“I hope the reader is not among the naughty children who read the fable and skip the moral.”
— Charlotte Mason, School Education, p. 167
This issue came up recently in the Scholé Sisters classical writing class during a live Q&A session. The question was about the morals in Aesop. Some of us were under the impression that Charlotte Mason forbid the reading of the moral in an Aesop’s fable (and some little children strongly disapproved of this practice). My knee jerk reaction was that this was incorrect, but I didn’t say so because I thought I might be wrong. I’ve been reading Charlotte Mason over and over for almost twenty years, but that doesn’t mean I actually remember everything.
I do remember Andrew Kern promoting such things when my children were young: Don’t read the moral, he said. Have the children invent a moral. Maybe, I thought after reading the question, he got that idea from Miss Mason and I just don’t remember where?
Still, it struck me as wrong. It seemed unlikely to me that she would forbid something so integral, but perhaps I’d forgotten something important? All I could do was research to be sure.
And so I did.
I looked up every instance of fable and moral and Aesop in Charlotte Mason’s volumes until I was sure I knew what she’d said.
Did she forbid the reading of the moral of Aesop?
She never did.
Or, at least, I can’t find it. If you can, and you want to send it to me, I’m willing to recant.
What she did forbid was moralizing. She didn’t think we should read the Bible like it was a fable. She didn’t think we should take a history tale and try to boil it down to a moral and use it to preach at our children. In Towards a Philosophy of Education she writes:
No child would forget the characterization of Charles IX as ‘feeble and violent,’ nor fail to take to himself a lesson in self-control.
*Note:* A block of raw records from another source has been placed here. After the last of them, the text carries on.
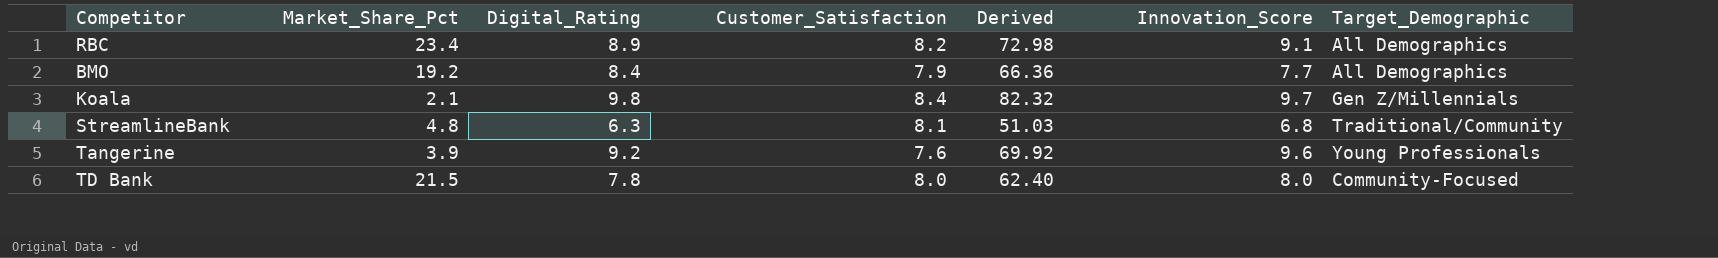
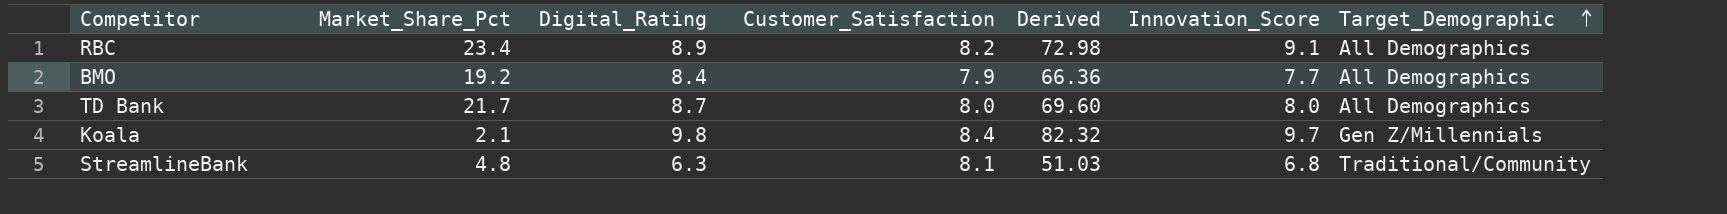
row order: none -> Target_Demographic ascending
row Tangerine: 3.9 | 9.2 | 7.6 | 69.92 | 9.6 | Young Professionals -> none
TD Bank | Market_Share_Pct: 21.5 -> 21.7
TD Bank | Digital_Rating: 7.8 -> 8.7
TD Bank | Derived: 62.40 -> 69.60
TD Bank | Target_Demographic: Community-Focused -> All Demographics

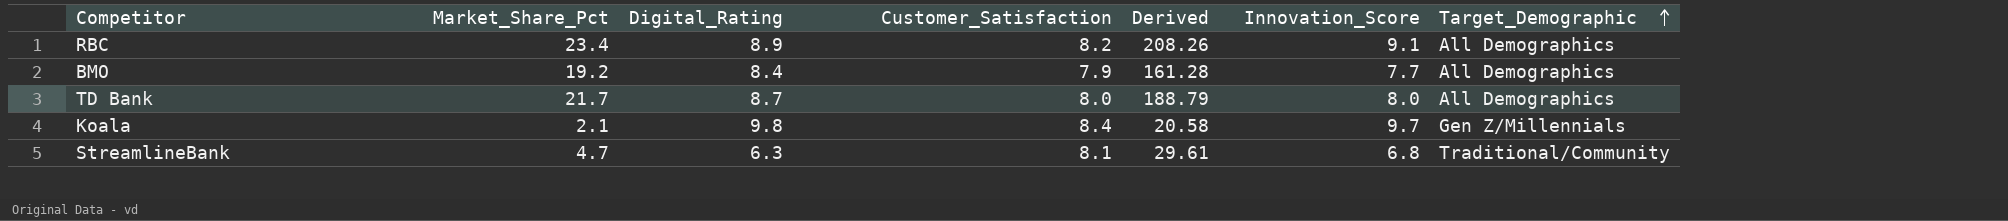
column Derived | formula: [Digital_Rating] * [Customer_Satisfaction] -> [Market_Share_Pct] * [Digital_Rating]
StreamlineBank | Market_Share_Pct: 4.8 -> 4.7

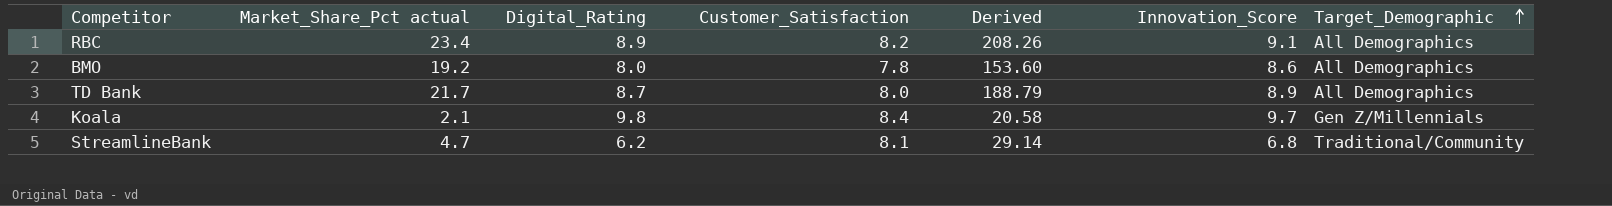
column name: Market_Share_Pct -> Market_Share_Pct actual
BMO | Digital_Rating: 8.4 -> 8.0
BMO | Customer_Satisfaction: 7.9 -> 7.8
BMO | Derived: 161.28 -> 153.60
BMO | Innovation_Score: 7.7 -> 8.6
TD Bank | Innovation_Score: 8.0 -> 8.9
StreamlineBank | Digital_Rating: 6.3 -> 6.2
StreamlineBank | Derived: 29.61 -> 29.14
We may not point the moral; that is the work proper for children themselves and they do it without fail. (pp. 50-51)
History is an orchard full of wisdom for the taking. Sometimes, it backfires when we try to extoll the fruit. This is part of a larger thought of Charlotte Mason’s, really — if “learning” is done when someone picks the fruit of wisdom, whoever picked the fruit did the learning. We do not seek a morally neutral education but we do require that the children do their own learning. I’m not going to pick a child’s fruit anymore than I’m going to treat him like a baby bird by taking a bite and chewing it up and spitting it into his mouth. I will take him to the trees and set him free.
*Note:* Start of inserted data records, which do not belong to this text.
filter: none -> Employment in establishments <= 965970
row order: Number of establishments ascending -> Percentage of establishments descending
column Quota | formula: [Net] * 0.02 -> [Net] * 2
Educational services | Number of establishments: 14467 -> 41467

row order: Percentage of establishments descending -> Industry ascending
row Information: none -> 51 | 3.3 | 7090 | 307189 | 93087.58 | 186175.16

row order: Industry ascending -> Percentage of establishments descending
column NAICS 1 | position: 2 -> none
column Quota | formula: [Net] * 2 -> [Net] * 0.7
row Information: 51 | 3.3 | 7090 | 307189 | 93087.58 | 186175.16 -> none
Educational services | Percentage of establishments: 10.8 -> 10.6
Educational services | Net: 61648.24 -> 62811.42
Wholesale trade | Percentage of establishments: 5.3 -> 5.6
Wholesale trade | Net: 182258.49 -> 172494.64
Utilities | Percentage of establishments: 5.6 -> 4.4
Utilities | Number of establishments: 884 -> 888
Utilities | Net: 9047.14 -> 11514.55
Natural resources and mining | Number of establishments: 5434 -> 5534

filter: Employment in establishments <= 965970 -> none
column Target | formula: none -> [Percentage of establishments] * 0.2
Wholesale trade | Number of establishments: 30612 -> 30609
Fairy tales, likewise, are not to be moralized. In School Education, Charlotte Mason agrees with Felix Adler:
‘Do not,’ he says, ‘take the moral plum out of the fairy-tale pudding, but let the child enjoy it as a whole . . . Treat the moral element as an incident, emphasise it indeed, but incidentally. Pluck it as a wayside flower.’
But Charlotte Mason was a firm believer in fables, which are of a quite different nature from history or fairy tales. She was a big fan not only of Aesop but also Margaret Gatty’s book Parables of Nature, which is funny to me because I’ve always found it a bit too preachy for my taste. Gatty’s stories always start off with a Scripture and the fable is an illustration of what the verse is talking about. “We know that all things work together for good,” begins one. “Train up a child in the way he should go,” begins another.
It seems like if she’d been worried about the teacher reading the moral along with the fable, she would have mentioned it, but she never does. Instead she says,
Aesop’s Fables … are used with great success, and are rendered, after being once heard, with brevity and point, and children readily appropriate the moral. (Towards a Philosophy of Education, p. 180)
So do we read the moral, or don’t we?
I firmly believe we read it, and that it is no violation of Charlotte Mason’s principles to do so (though going on and on about it obviously would be). After all, she explicitly chides us in School Education “not [to be] among the naughty children who read the fable and skip the moral.”
So take Aesop and Margaret Gatty as you find them. Read them in full, which means reading the moral. But don’t forget that just as the enjoyable force and power of a good joke is dissipated by much explanation, so is the moral power, particularly of Aesop, ruined by commentary.
Let the moral linger in the room like a good punchline.